RECORD SET ->
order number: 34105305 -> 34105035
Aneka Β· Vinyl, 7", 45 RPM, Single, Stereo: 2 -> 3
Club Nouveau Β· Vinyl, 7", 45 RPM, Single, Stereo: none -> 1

--

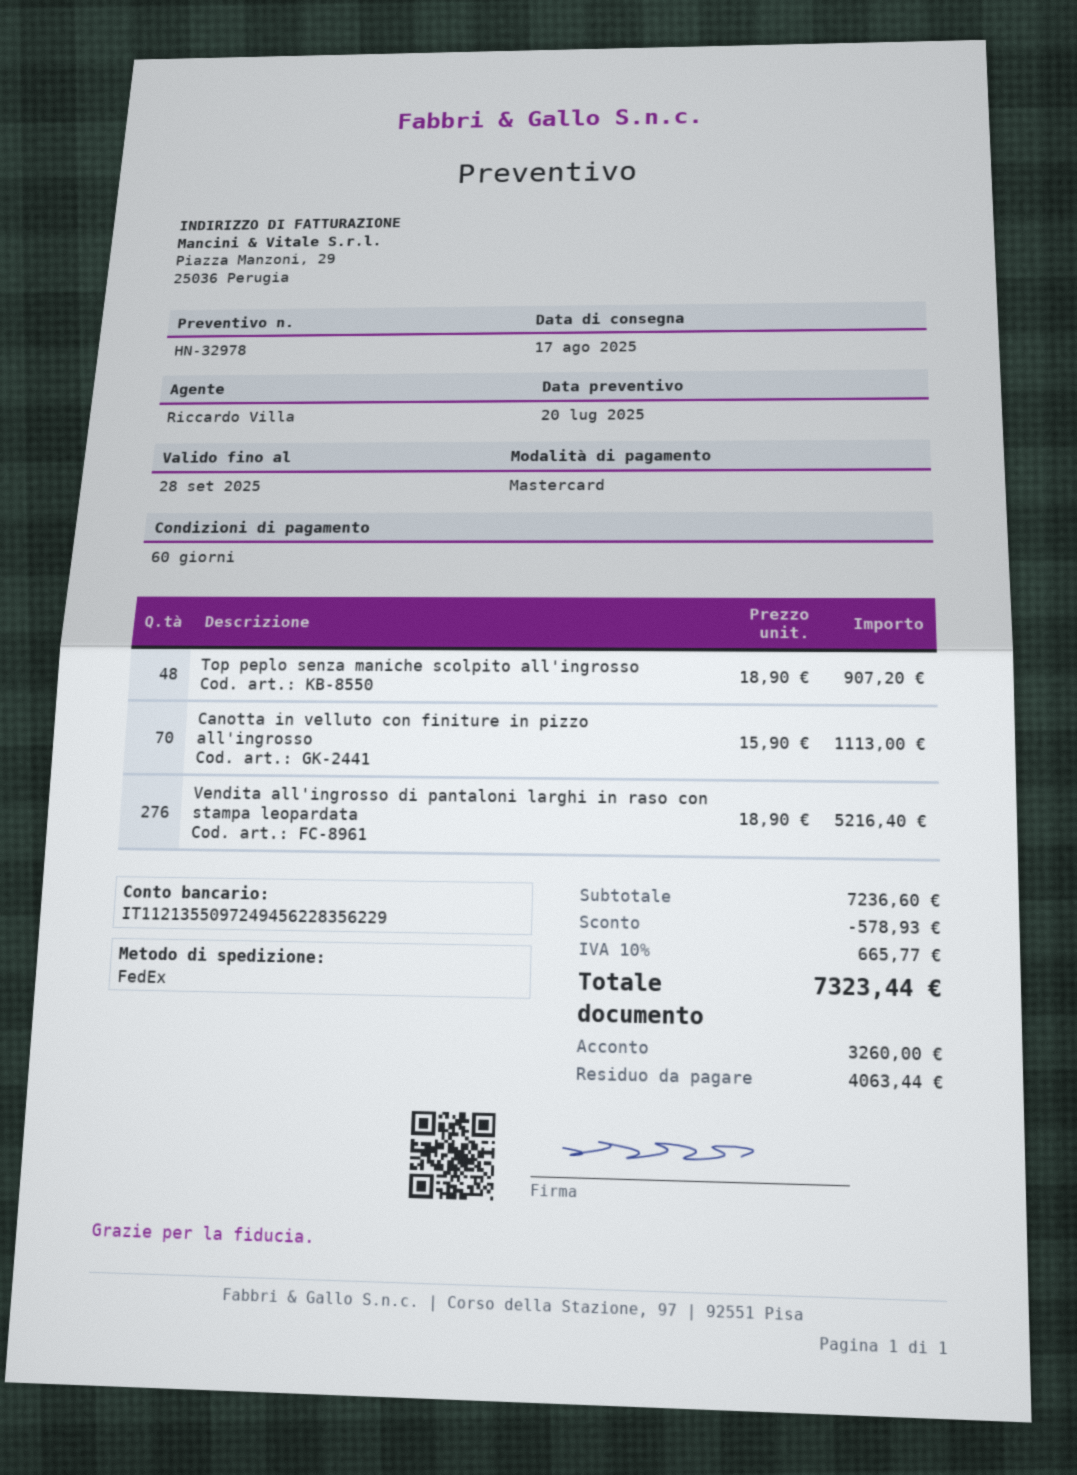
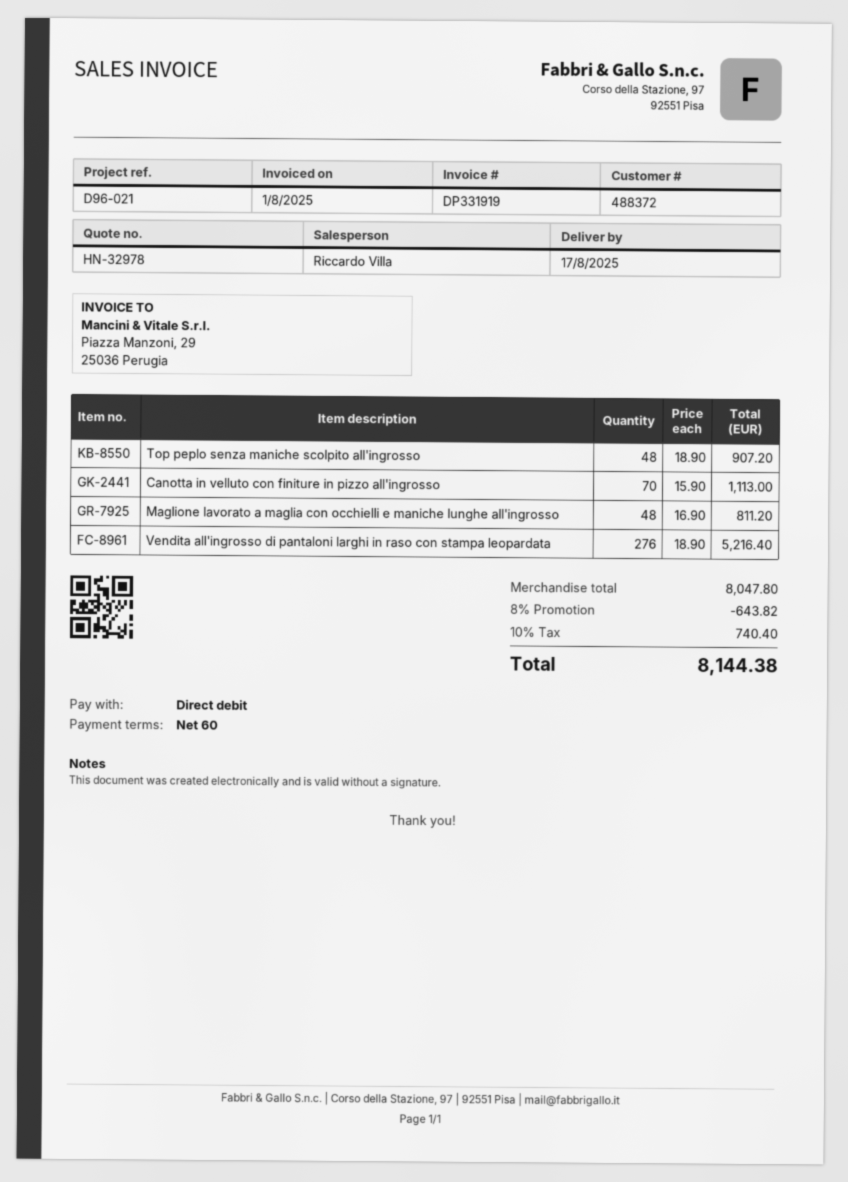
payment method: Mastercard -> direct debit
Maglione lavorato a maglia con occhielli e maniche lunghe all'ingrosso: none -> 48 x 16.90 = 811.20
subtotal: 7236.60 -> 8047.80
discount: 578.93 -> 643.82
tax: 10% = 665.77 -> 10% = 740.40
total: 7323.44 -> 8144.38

ACTIVITY -> If a line of the records above holds the word "Stereo", show it.

SOLUTION TO THIS TASK ->
Aneka Β· Vinyl, 7", 45 RPM, Single, Stereo: 2 -> 3
Club Nouveau Β· Vinyl, 7", 45 RPM, Single, Stereo: none -> 1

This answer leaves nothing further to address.